上原りょう「Wプリンセスとラブ同棲!」+小骨感について

あー、上原りょうの本もはてなでは表紙絵なしかー。美少女文庫はアダルト商品じゃないのになぁ・・・これが規制に引っ掛かるとしたら、条例次第だから地域によりけりだろうけど、どこかの地方では、美少女文庫も条例に引っ掛かるのかな。

さーて、感想でも。

ヒロインは二人。アンヌとエリーシャ。

  • アンヌ

ここまで甘えん坊なヒロインは逆に珍しい。世間知らずなお姫さまキャラをやり過ぎている感じが新鮮。台詞を脳内ではくぎみーの甘ったるい声で再生。それが良く似合う。ただ、てぃんくるの絵からすると、おっぱいが大きい、という属性はあんまり目立たないかも。69頁の、破瓜を迎える直前の、覚悟がまだ定まっていない、不安気味な表情は好きなんだけどねー。

  • エリーシャ

もう一人。中東。浅黒い肌。そして、ポニーテール!セックスしているときにポニテがふりふりする描写があって、たまらんですよ。上下左右に揺れる様をイメージしながら読みました。強張った態度が氷解していく様は、やっぱりセックスって人とのつながりをダイレクトにするからだよなー、と。

総合評価で星5つ。

今月は当たり月だわー。だけどやっぱりわかつきひかるが断トツかな。敢えて順位をつけると、わかつきひかるみかづき紅月=上原りょう。でも、みかづき紅月作品も、上原りょう作品も、他の月だと総合評価で一位になるレベル。


お・・・と、遠野渚「ウチの妹がここまでMなわけがない」が欠けているとの指摘もあると思いますが、これは選考外とします。この点についても思ったことを。

人気作家には、肩書がつきます。たとえば、サムライガールみかづき紅月さん、Myシリーズのわかつきひかるさん、メイドになります!の青橋由高さん、など。「○○の〜さん」との肩書が付いた作家にとって、その肩書は、自分で自分の限界を越えなければならない、というプレッシャーでもあると思います。また、肩書がない作家にとっては、早く肩書が欲しいと思っているかもしれません。

でも、今回は・・・・・・タイトルに釣られたネット界隈で取り上げられてしまって、注目を浴びてしまっただけ*1。しかもまったく実績のない新人がパロディのタイトルで。今後、「ウチ妹Mの遠野渚さん」って肩書で呼ばれることになると思うけど、作者の(作家としての)人生にとって、これは嬉しいことなのかな。

美少女文庫編集部としては、インパクトが強いタイトルで勝負して売れたわけだから商業的には間違いではないんだけど。別に私も、エロライトノベルがパロディをすること自体は否定するものではないし。みやま零さんの指摘には同感する。

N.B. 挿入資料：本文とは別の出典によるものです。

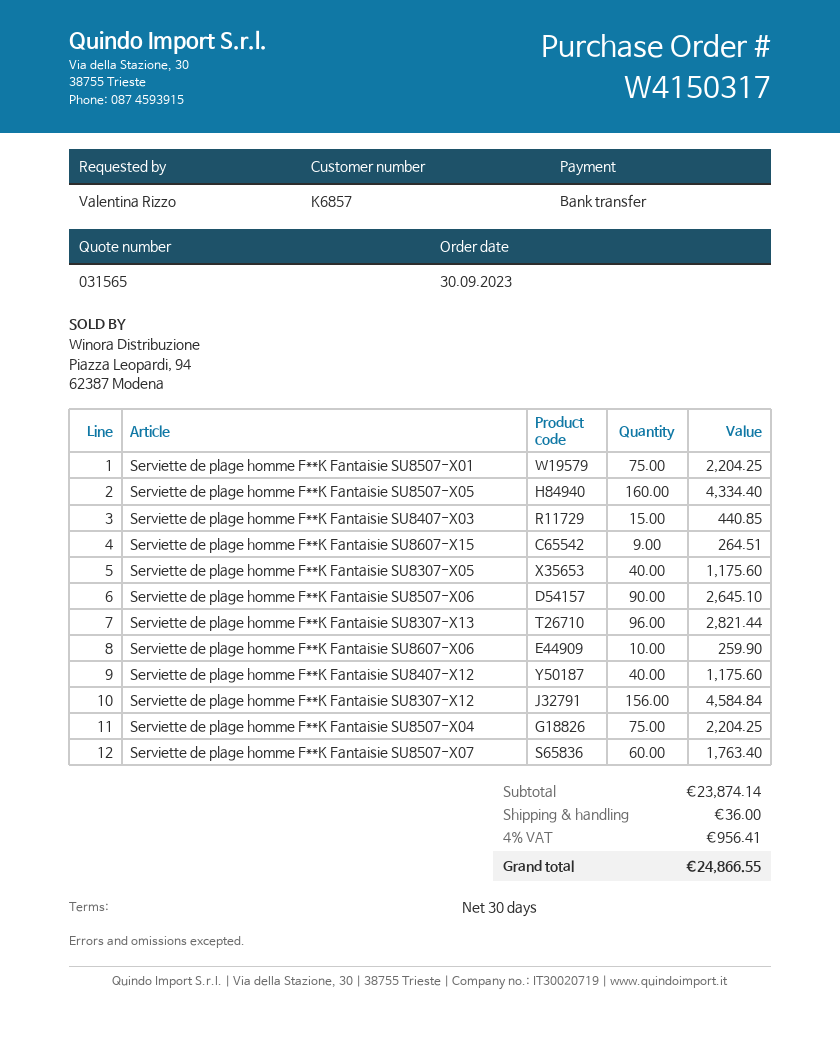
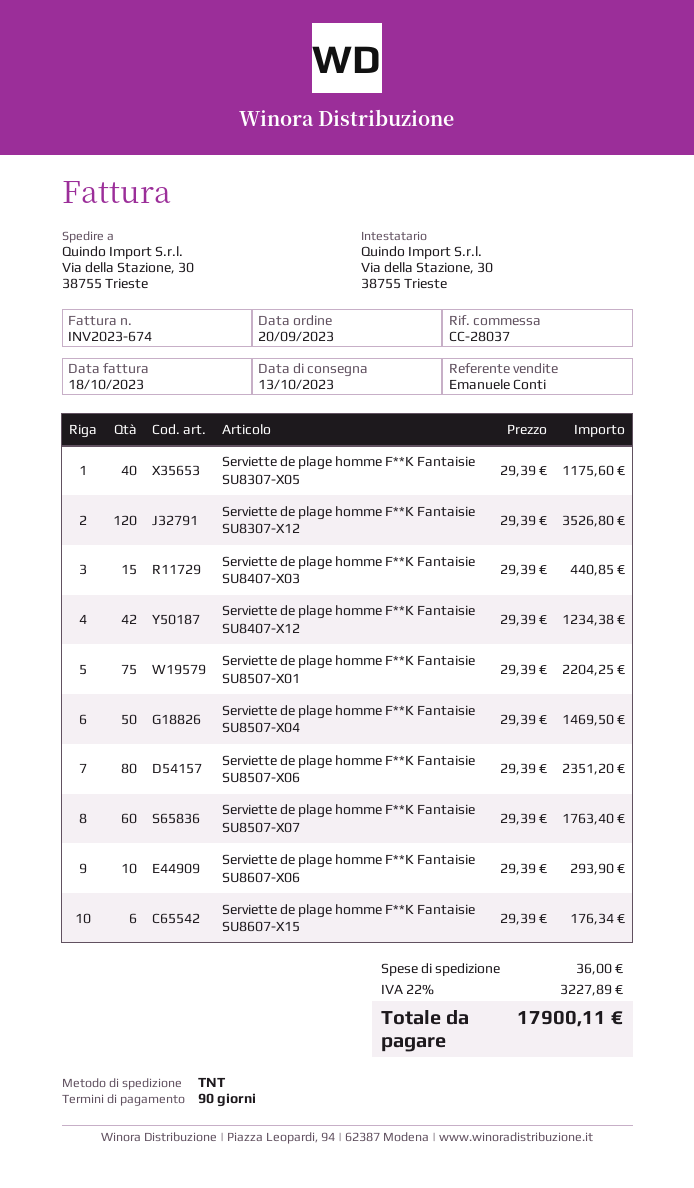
order date: 2023-09-30 -> 2023-09-20
payment terms: 30 days -> 90 days
Serviette de plage homme F**K Fantaisie SU8507-X05: 160 for 4334.40 -> none
Serviette de plage homme F**K Fantaisie SU8607-X15: 9 for 264.51 -> 6 for 176.34
Serviette de plage homme F**K Fantaisie SU8507-X06: 90 for 2645.10 -> 80 for 2351.20
Serviette de plage homme F**K Fantaisie SU8307-X13: 96 for 2821.44 -> none
Serviette de plage homme F**K Fantaisie SU8607-X06: 10 for 259.90 -> 10 for 293.90
Serviette de plage homme F**K Fantaisie SU8407-X12: 40 for 1175.60 -> 42 for 1234.38
Serviette de plage homme F**K Fantaisie SU8307-X12: 156 for 4584.84 -> 120 for 3526.80
Serviette de plage homme F**K Fantaisie SU8507-X04: 75 for 2204.25 -> 50 for 1469.50
tax: 4% = 956.41 -> 22% = 3227.89
total: 24866.55 -> 17900.11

これが森野一角や巽飛呂彦だったら別にかまわないんだよねー。もうすでに実績はあるし。「あー、編集と悪ノリやって注目浴びたよー。美少女文庫も有名になってきたな―。でもタイトルだけパロで釣るのやり過ぎじゃね?さいみん!で味をしめたと思うけど、こーいう悪ノリは1〜2年に1回くらいしか効かないと思うよー。二匹目のドジョウはあんまり狙わない方が良いと思うよー」くらいにしか思わないわけ。

でもね、これが新人のデビュー作なら話は別。「ウチ妹Mの遠野渚さん」。今後、こう呼ばれることになってしまう。あるいは、「小骨感を与えた遠野渚さん」か。まー、作品のタイトルや方向性を決めるのは編集者なので*2、作者本人にだけに還元できる問題ではないんだけど。

デビュー作で、作品以外のところで注目を浴びてしまったね、ということで今後の作者の方向性が心配です。作者としても辛いだろうな。なんだかんだで、2〜3年たってしまえば、ヒット作を出して、今回付いてしまった肩書に代わる、別な肩書で呼ばれるかもしれません。なんにせよ、真価が問われるのは次回作です。楽しみにしております。



以下、参考にしたもの。
http://s01.megalodon.jp/2009-1129-1337-25/blog.livedoor.jp/miyama0/archives/50318000.html
http://blog.livedoor.jp/metabodepon/archives/1961238.html

*1:もちろん人気絵師のみさくらなんこつ氏効果もあるとは思うけど。

*2:いつだったか、わかつきひかるブログに書いてあったはず。